■ Problem: Copy exactly the lines of the material below that fall between the line with "html: <tr> <td>ΚΕΝΤΡΙΚΗΣ" and the line with "background: #22c55e ->", both of those lines included; pictures stay out.
Given entries: Begin
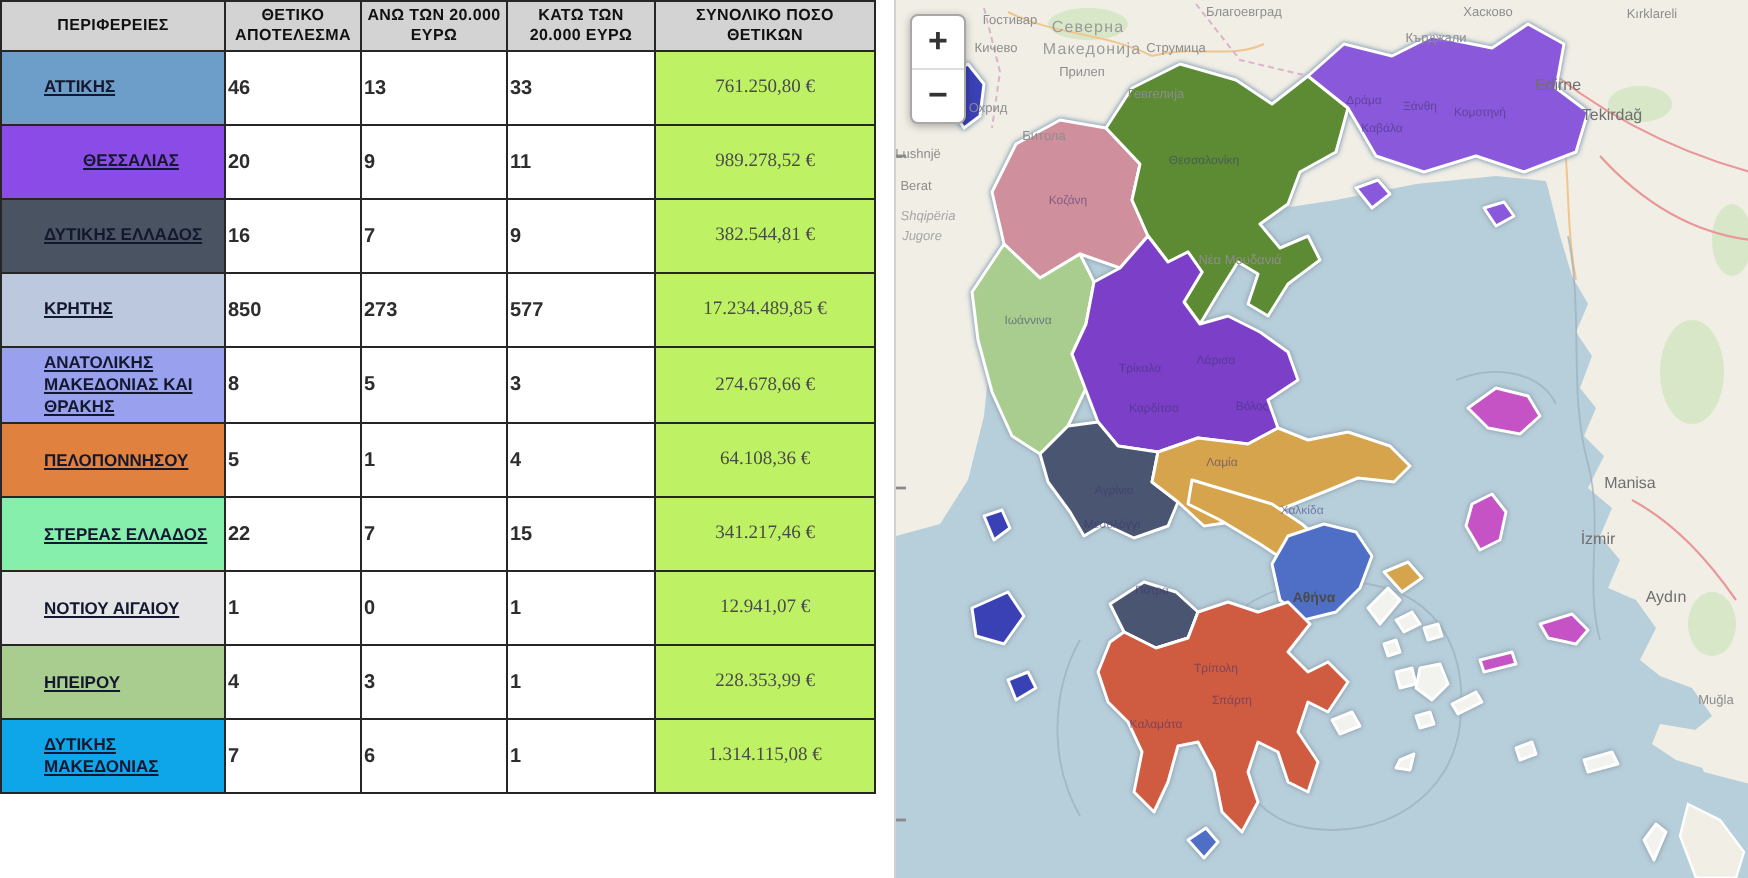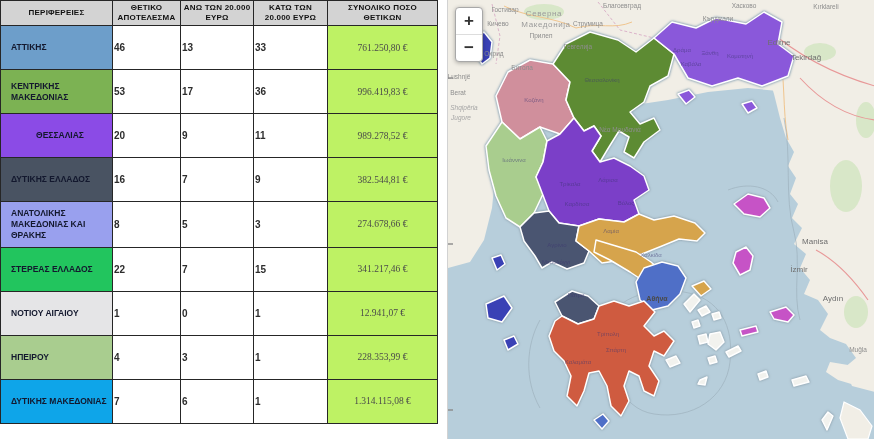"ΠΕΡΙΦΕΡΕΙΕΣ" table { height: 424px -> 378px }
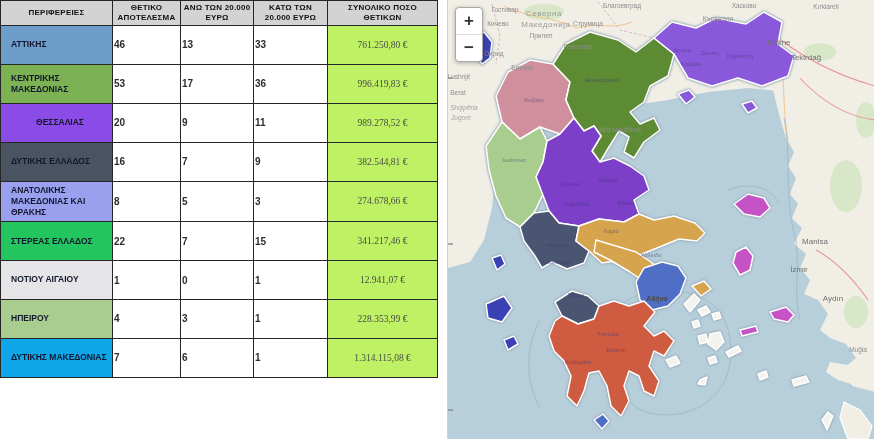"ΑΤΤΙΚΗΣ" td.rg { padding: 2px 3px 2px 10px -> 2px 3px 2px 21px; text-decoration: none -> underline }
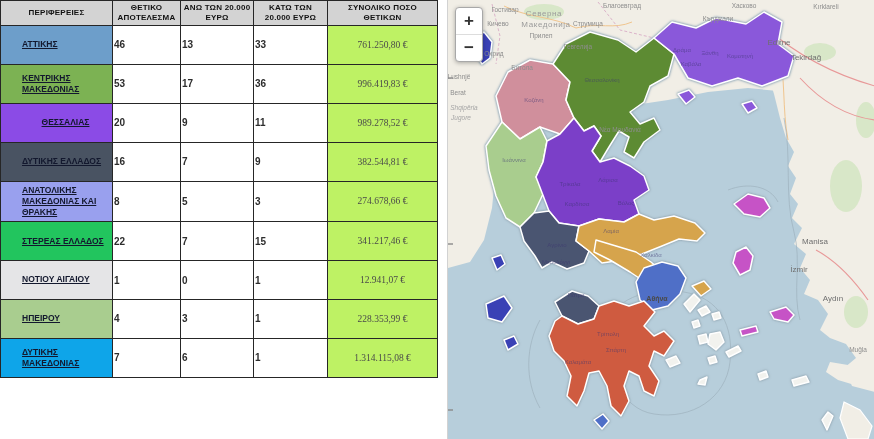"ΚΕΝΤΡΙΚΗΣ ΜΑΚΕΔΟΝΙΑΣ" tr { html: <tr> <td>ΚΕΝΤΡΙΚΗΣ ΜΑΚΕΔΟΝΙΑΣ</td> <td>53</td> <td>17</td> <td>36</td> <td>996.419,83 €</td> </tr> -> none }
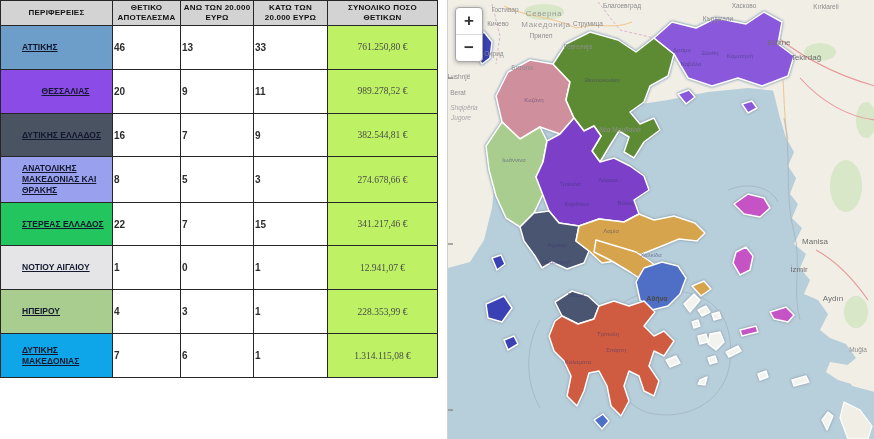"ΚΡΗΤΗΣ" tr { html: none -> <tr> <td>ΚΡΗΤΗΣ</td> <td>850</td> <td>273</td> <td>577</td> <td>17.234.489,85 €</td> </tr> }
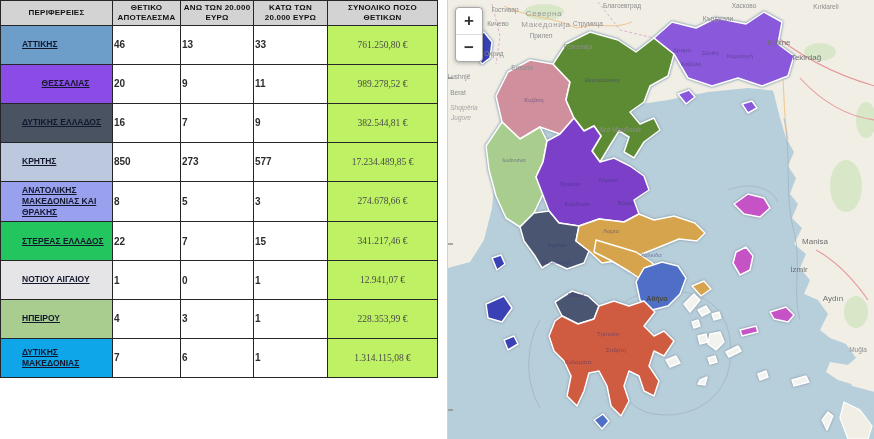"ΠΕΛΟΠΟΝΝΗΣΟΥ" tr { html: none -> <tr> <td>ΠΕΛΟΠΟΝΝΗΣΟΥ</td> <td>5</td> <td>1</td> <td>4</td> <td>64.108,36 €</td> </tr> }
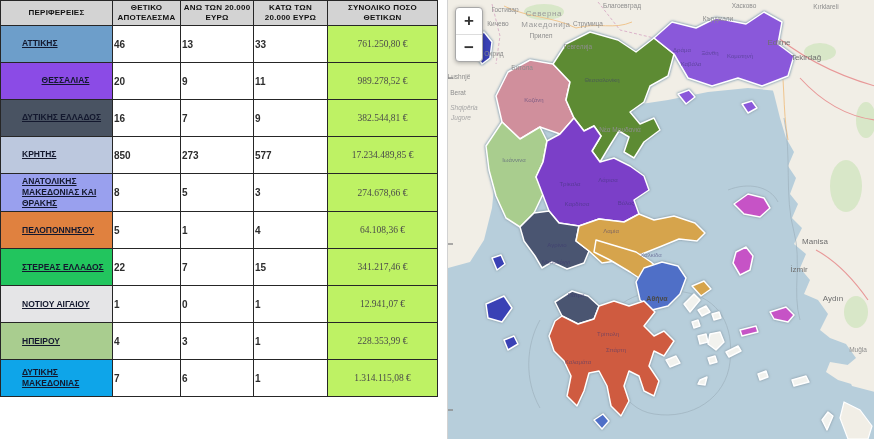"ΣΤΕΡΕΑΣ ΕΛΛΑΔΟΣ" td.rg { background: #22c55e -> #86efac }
Given entries: End
Given entries: Begin
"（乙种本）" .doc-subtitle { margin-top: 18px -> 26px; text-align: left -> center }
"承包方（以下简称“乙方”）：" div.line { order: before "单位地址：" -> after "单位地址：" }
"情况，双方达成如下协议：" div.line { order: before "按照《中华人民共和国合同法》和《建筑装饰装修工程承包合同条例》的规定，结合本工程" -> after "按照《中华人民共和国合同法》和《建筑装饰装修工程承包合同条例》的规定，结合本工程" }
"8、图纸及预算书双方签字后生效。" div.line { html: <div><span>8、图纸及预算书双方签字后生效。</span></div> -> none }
Given entries: End
■ Task output:
"ΚΕΝΤΡΙΚΗΣ ΜΑΚΕΔΟΝΙΑΣ" tr { html: <tr> <td>ΚΕΝΤΡΙΚΗΣ ΜΑΚΕΔΟΝΙΑΣ</td> <td>53</td> <td>17</td> <td>36</td> <td>996.419,83 €</td> </tr> -> none }
"ΚΡΗΤΗΣ" tr { html: none -> <tr> <td>ΚΡΗΤΗΣ</td> <td>850</td> <td>273</td> <td>577</td> <td>17.234.489,85 €</td> </tr> }
"ΠΕΛΟΠΟΝΝΗΣΟΥ" tr { html: none -> <tr> <td>ΠΕΛΟΠΟΝΝΗΣΟΥ</td> <td>5</td> <td>1</td> <td>4</td> <td>64.108,36 €</td> </tr> }
"ΣΤΕΡΕΑΣ ΕΛΛΑΔΟΣ" td.rg { background: #22c55e -> #86efac }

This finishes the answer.